Normalization Effort: Part 1: Remove string ip fields **WIP** #734
Conversation
There are alerts and visualizations that use the string version especially for aggregations. I don't see a need to do this since it just reduces the flexibility and leaves us open to issues in ES where they misinterpret an IP (happened before, especially in aggregations). Lets discuss before further work. |
@jeffbryner FYI, there are no alerts that actually use this field, they all use sourceipaddress or destinationipaddress.

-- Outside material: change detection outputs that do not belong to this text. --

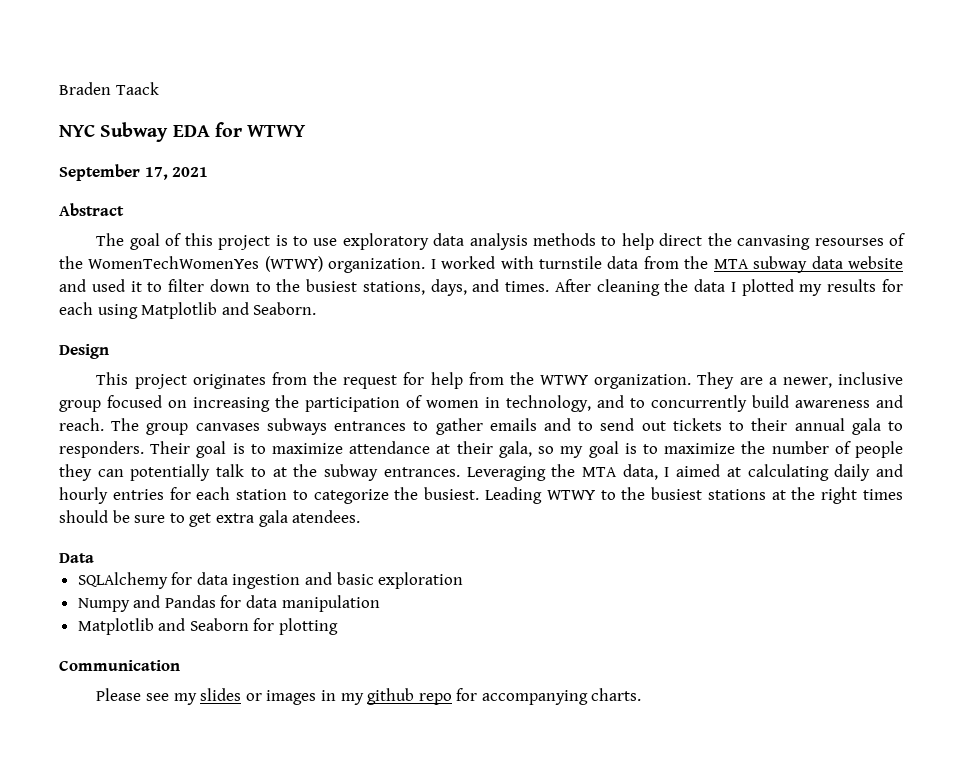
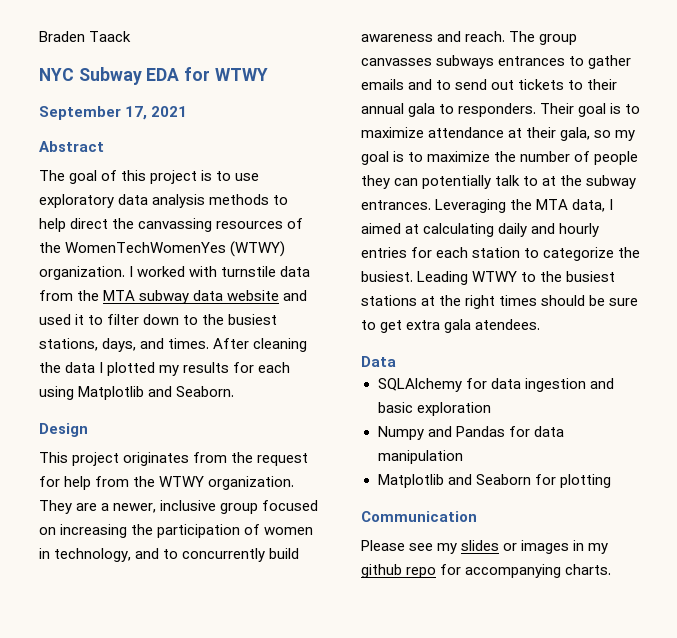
- The goal of this project is to use exploratory data analysis methods to help direct the canvasing resourses of the WomenTechWomenYes (WTWY) organization.
+ The goal of this project is to use exploratory data analysis methods to help direct the canvassing resources of the WomenTechWomenYes (WTWY) organization.
- The group canvases subways entrances to gather emails and to send out tickets to their annual gala to responders.
+ The group canvasses subways entrances to gather emails and to send out tickets to their annual gala to responders.

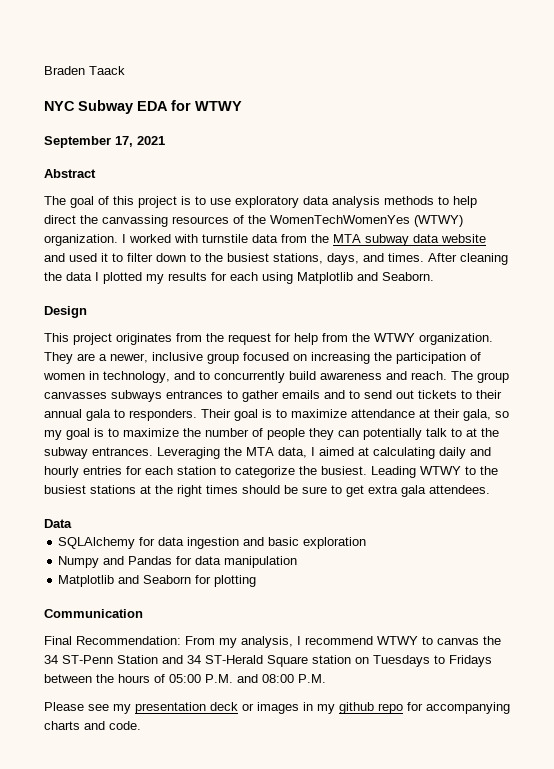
- Leading WTWY to the busiest stations at the right times should be sure to get extra gala atendees.
+ Leading WTWY to the busiest stations at the right times should be sure to get extra gala attendees.
+ Final Recommendation: From my analysis, I recommend WTWY to canvas the 34 ST-Penn Station and 34 ST-Herald Square station on Tuesdays to Fridays between the hours of 05:00 P.M. and 08:00 P.M.
- Please see my slides or images in my github repo for accompanying charts.
+ Please see my presentation deck or images in my github repo for accompanying charts and code.

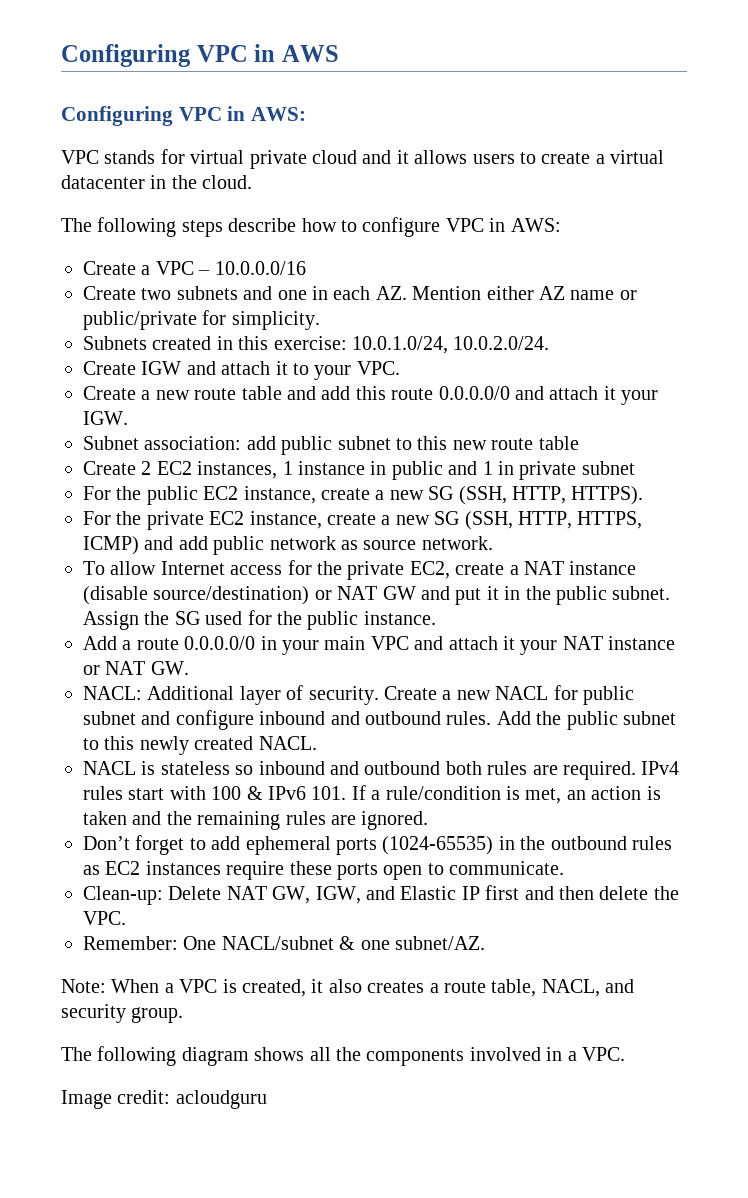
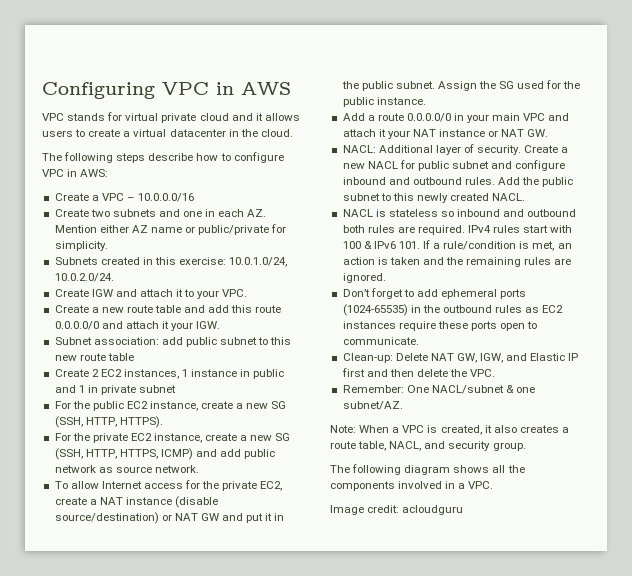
- Configuring VPC in AWS:

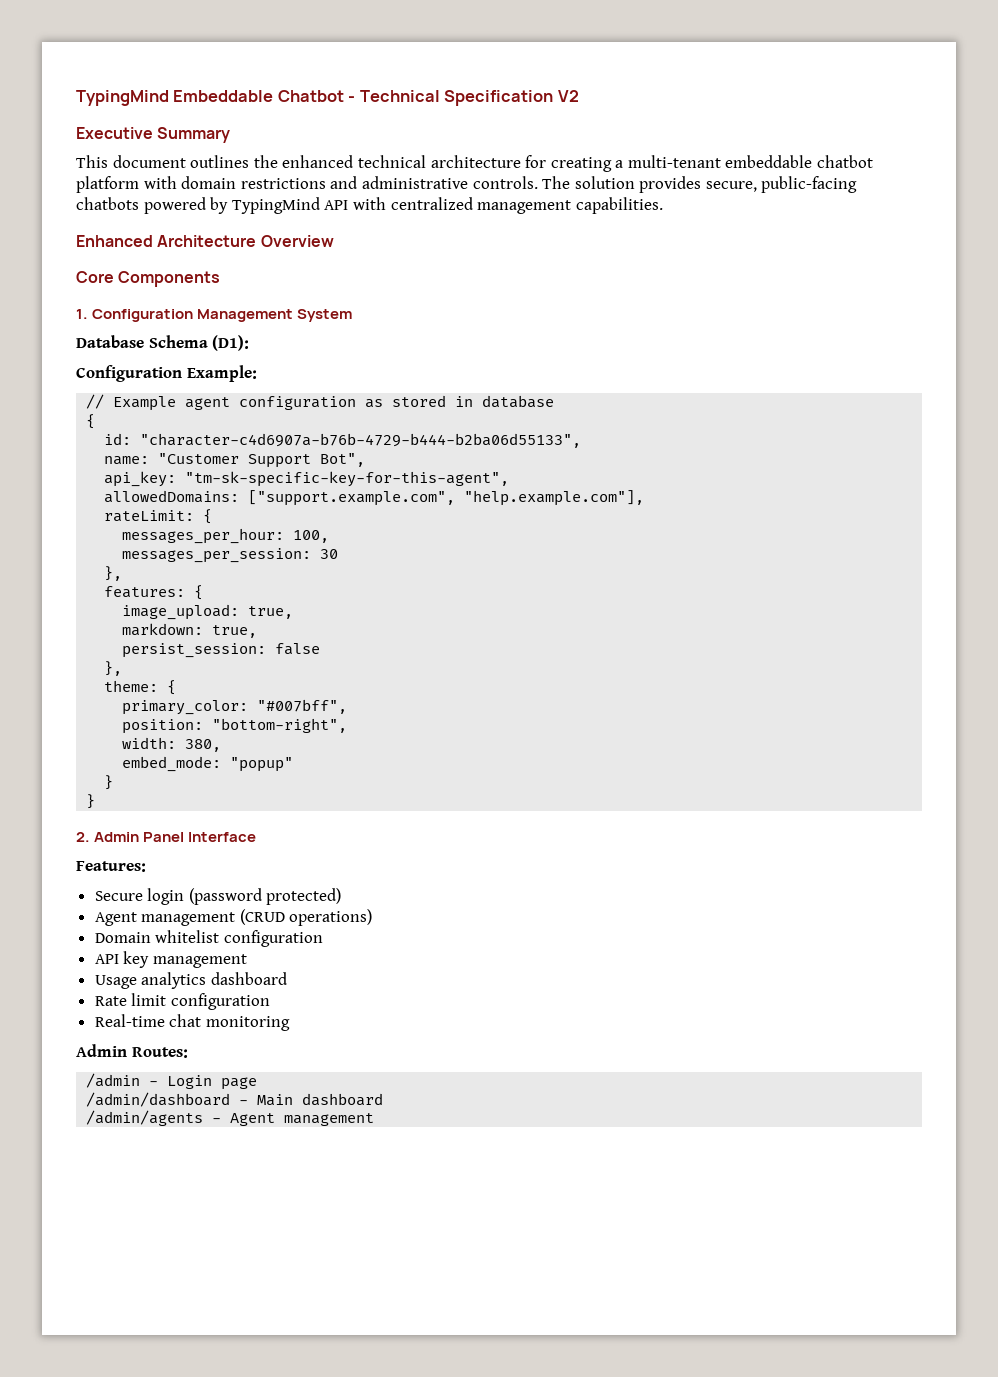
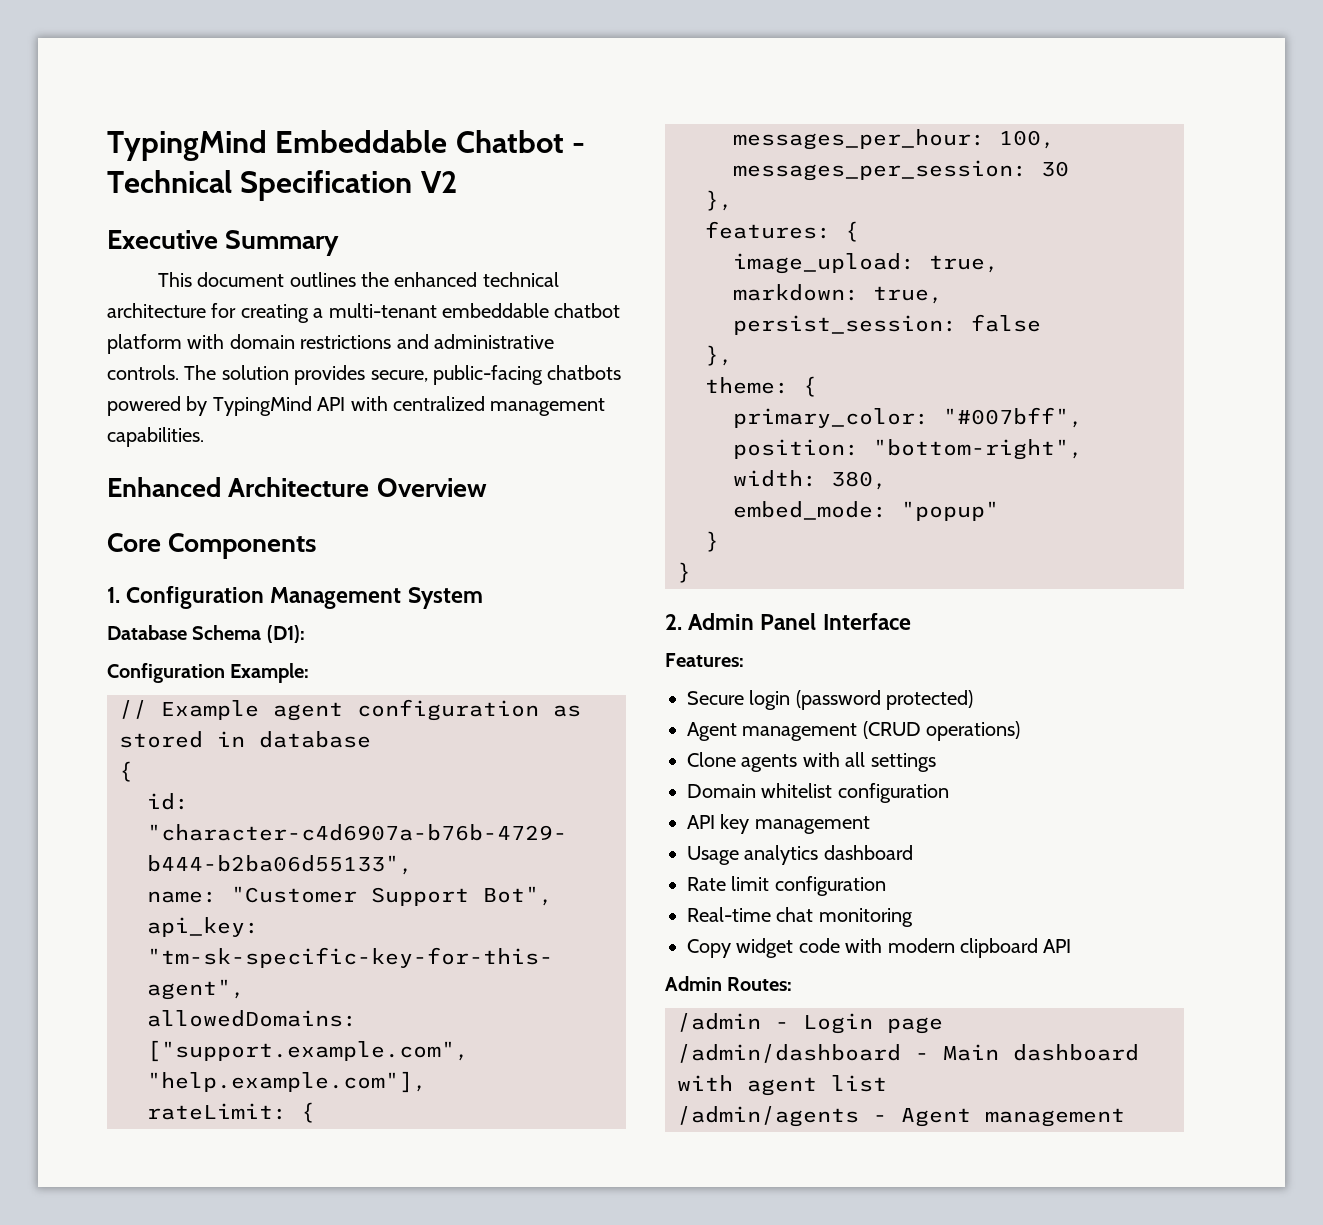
+ Clone agents with all settings
+ Copy widget code with modern clipboard API
- /admin/dashboard - Main dashboard
+ /admin/dashboard - Main dashboard with agent list

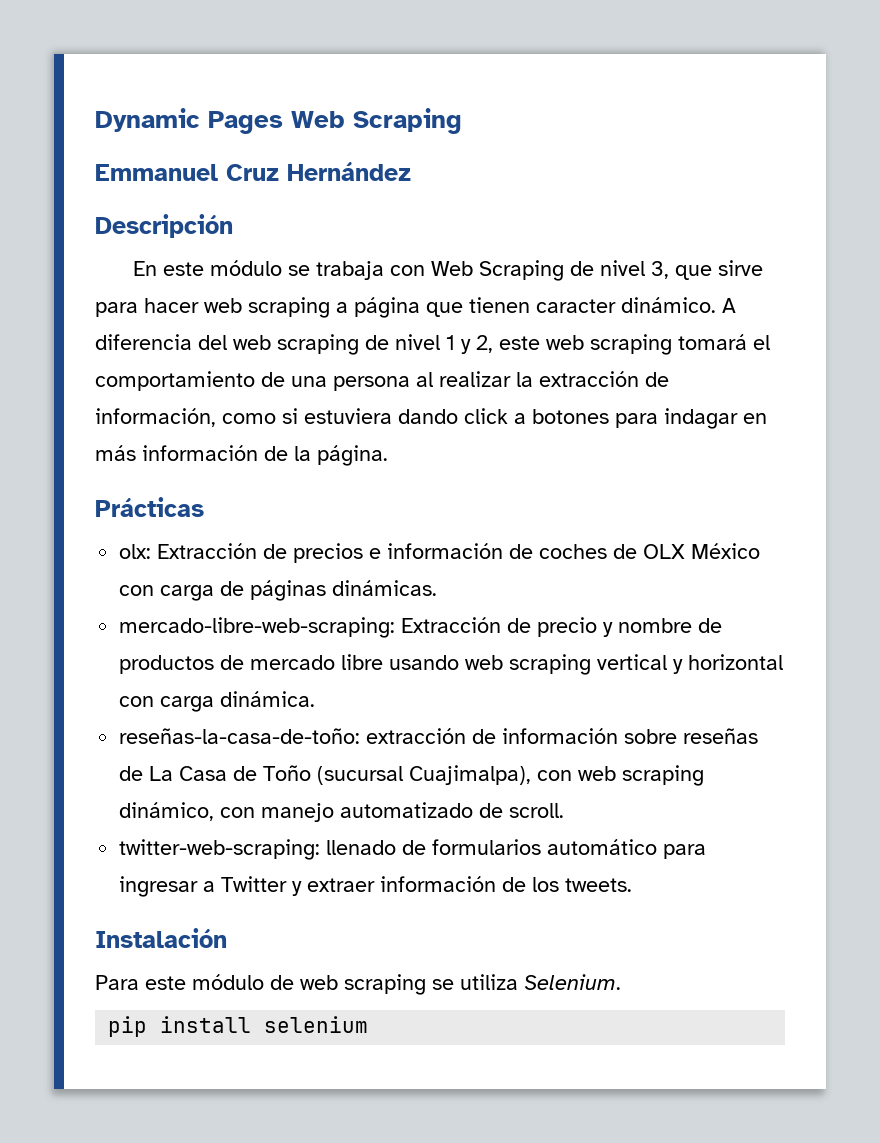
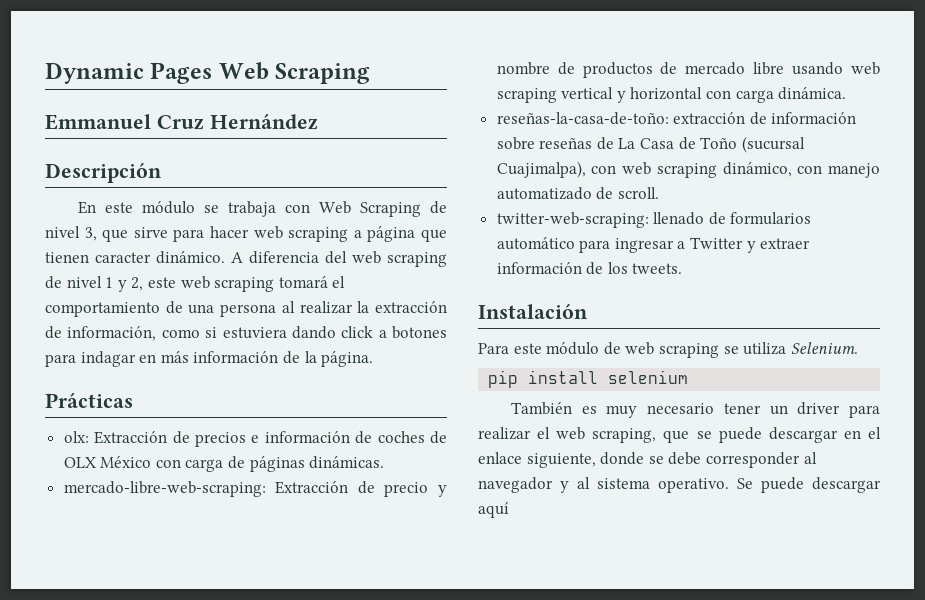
+ También es muy necesario tener un driver para realizar el web scraping, que se puede descargar en el enlace siguiente, donde se debe corresponder al navegador y al sistema operativo. Se puede descargar aquí

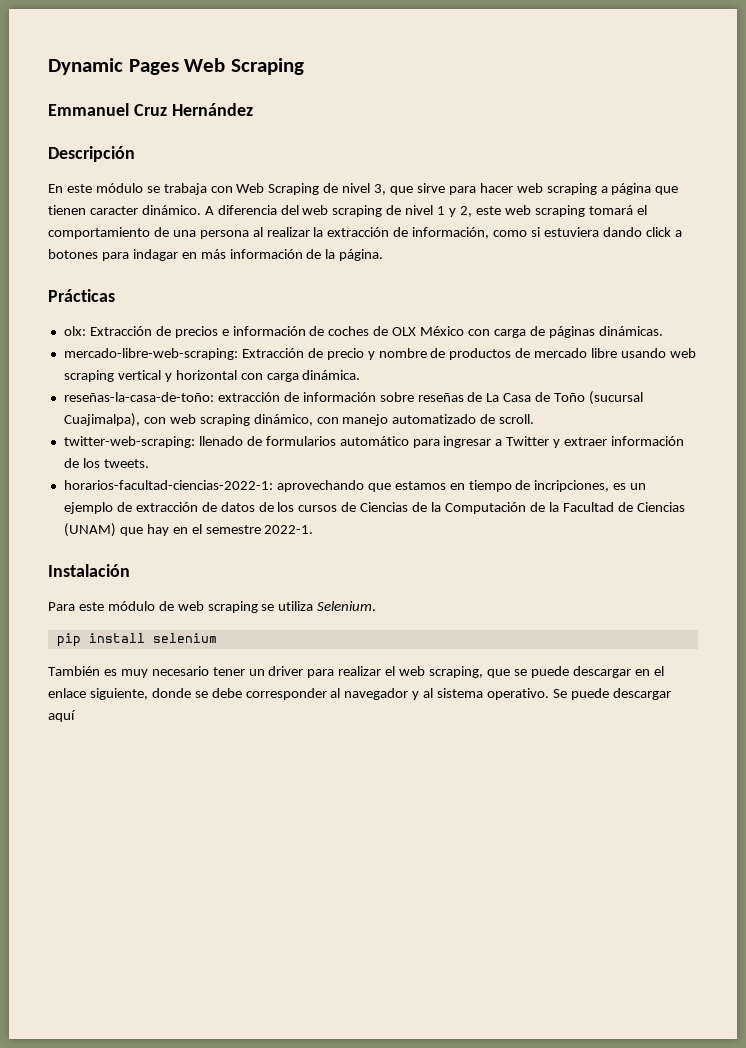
+ horarios-facultad-ciencias-2022-1: aprovechando que estamos en tiempo de incripciones, es un ejemplo de extracción de datos de los cursos de Ciencias de la Computación de la Facultad de Ciencias (UNAM) que hay en el semestre 2022-1.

As mentioned in my OP ES now supports both versions of IP addresses (link for reference: https://www.elastic.co/blog/indexing-ipv6-addresses-in-elasticsearch), thus the issue seen previously should no longer be a problem. We can handle what version an IP is within the code without having to explode our mapping. |
Might not be alerts, but there is definitely other code using these fields. Again, I don't see a need but I do see lots of regression testing that would be necessary. |
I completely agree on that point. I'll add further test cases to the OP. |
Hey, caught up with Tristan on this. My apologies for not realizing this is part of the normalization effort, I should have looked for context before commenting. https://github.com/mozilla/MozDef/search?q=ipaddress&unscoped_q=ipaddress may be a useful start at all the places that may be assuming string/ipv4. In particular we should be cautious about offering up an ipv6 to a routine that is not expecting it. |
I do understand the concern, and do plan on ensuring everything is fully tested and scoped before any of this is implemented. I was using vscode to search for occurrances of "ipv" in our repo. |
Going to close this PR for now, until Kibana adds a method for Aggregating on ipv6 IPs (they only aggregate on IPv4) we can't remove the text fields as it will cause some problems. |
Do not merge!
Purpose of this change:
With ES 5.x the ip field type now supports both ipv4 and ipv6. This reduces the need to add these additional fields as string fields. This change will reduce the 6 field types we currently use to track IP information to only 2.
Left to do:
Test:
Testing Completed:
Number of Alerts that depend on the removed fields: 0
Files with ipv4 or ipv6 strings:
It seems like we can still use netaddr to validate if an IP is ipv4 or ipv6 in these scripts, but they don't necessarily need to be fields within the mapping.
New Finding:
Seems like aggregation of ipv6 is supported in ES, but not in Kibana using the IP range bucket.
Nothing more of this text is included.